My gut splits the difference on this issue; I suggest an approach to meet in the middle – a version of the docs written in simplified English (Not quite Up Goer Five simplified, but simplified.)  It has the practical benefit of having more eyes to look at the docs to check for accuracy, it targets both English learners and children, and is something the current contributors to the documentation can do.


For any language you want to support other than English, you need a translator who is A: a python expert, B: fluent in English, and C: fluent in the target language.  …And then you need another one to check what was written.  These are practical problems.  There are extant services to support this, they are expensive in either money or time, and the docs produced usually lag behind English quite a bit.


From: Python-Dev [] On Behalf Of Nick Coghlan
Sent: Friday, February 24, 2017 5:02 AM
To: Victor Stinner <>
Cc: Antoine Pitrou <>; Python Dev <>
Subject: Re: [Python-Dev] Translated Python documentation


On 23 February 2017 at 02:15, Victor Stinner <> wrote:

2017-02-22 16:40 GMT+01:00 Antoine Pitrou <>:
> As long as you are asking for "moral" support and not actually
> vouching for the accuracy of third-party translations, then +1 from me.

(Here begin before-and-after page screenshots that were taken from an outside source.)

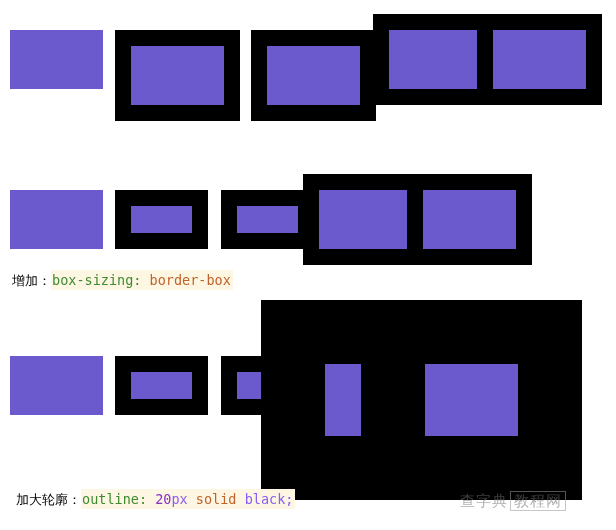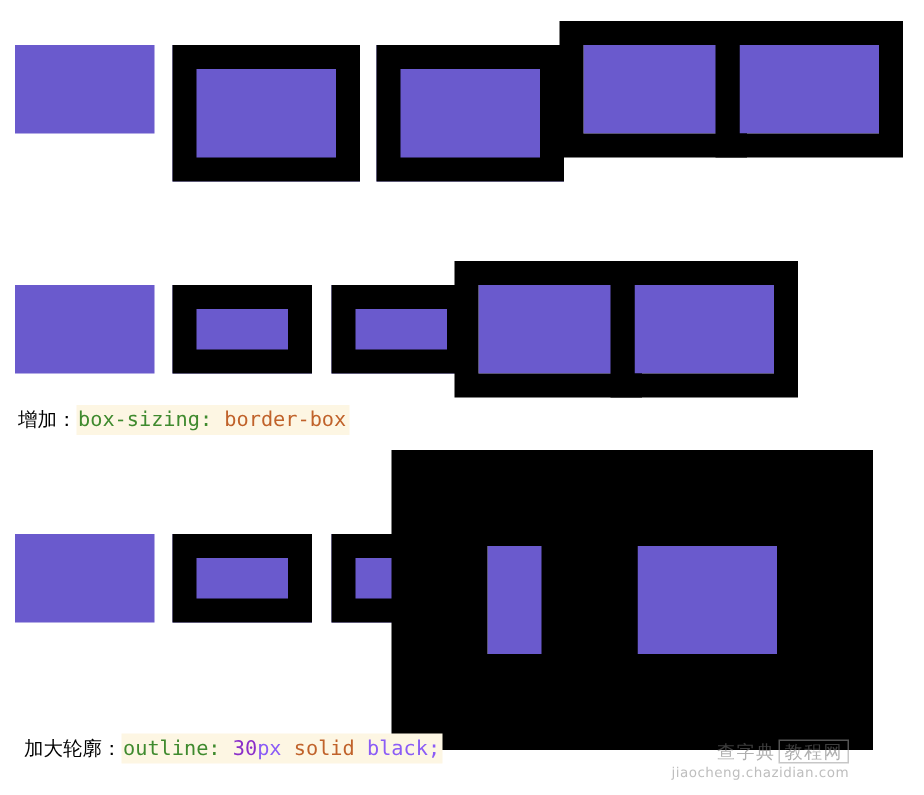"30" span.tok-num { text: 30 -> 20 }
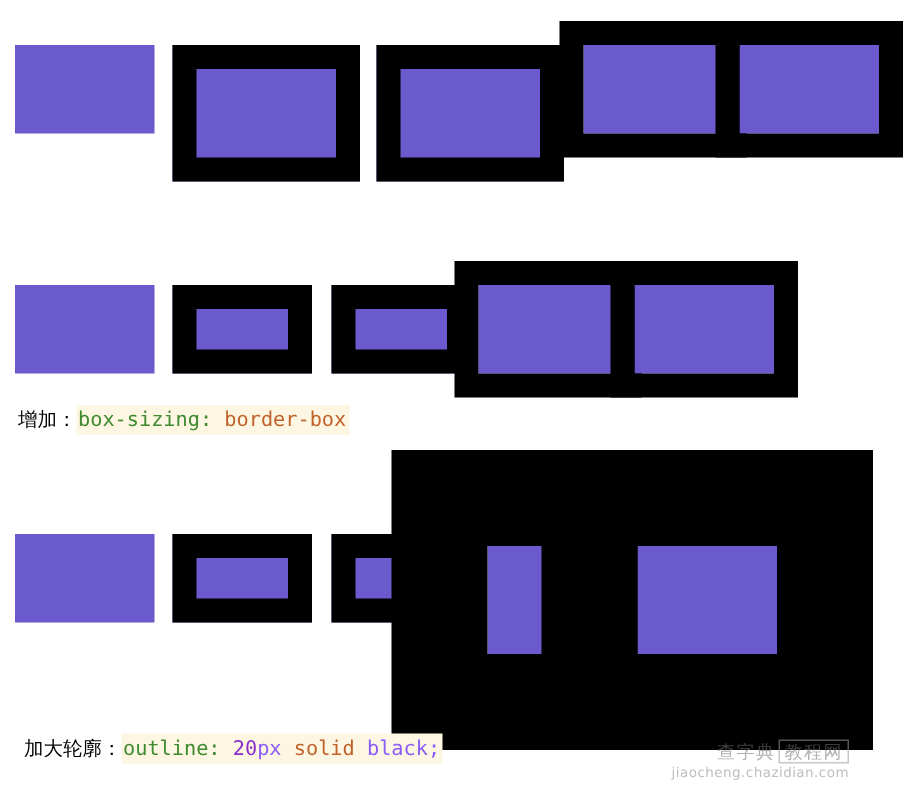"查字典 教程网" #watermark .wm-main { font-size: 12px -> 15px }
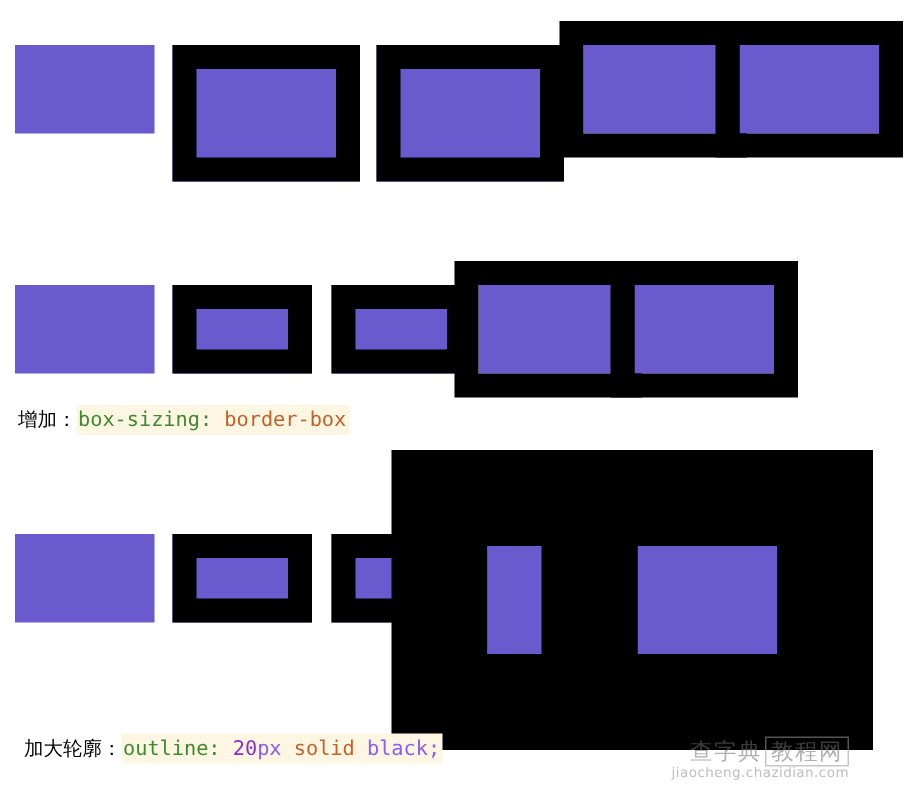"jiaocheng.chazidian.com" span.wm-sub { html: <span>jiaocheng.chazidian.com</span> -> none }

The main complain about these translations is the accuracy.

My bet is that making these translations "official" and more visible
(at would make them more popular, and so indirectly
help to recruit new contributors. Slowly, the number of translated
pages should increase, but the overall translation quality should also
increase. That's how free software are developed, no? :-)


+1 from me for these reasons, and those Facundo gives: we want folks to be able to learn at least the basics of Python *before* they learn English (even if learning English remains a pre-requisite for tapping into the full capabilities of both the language and its ecosystem).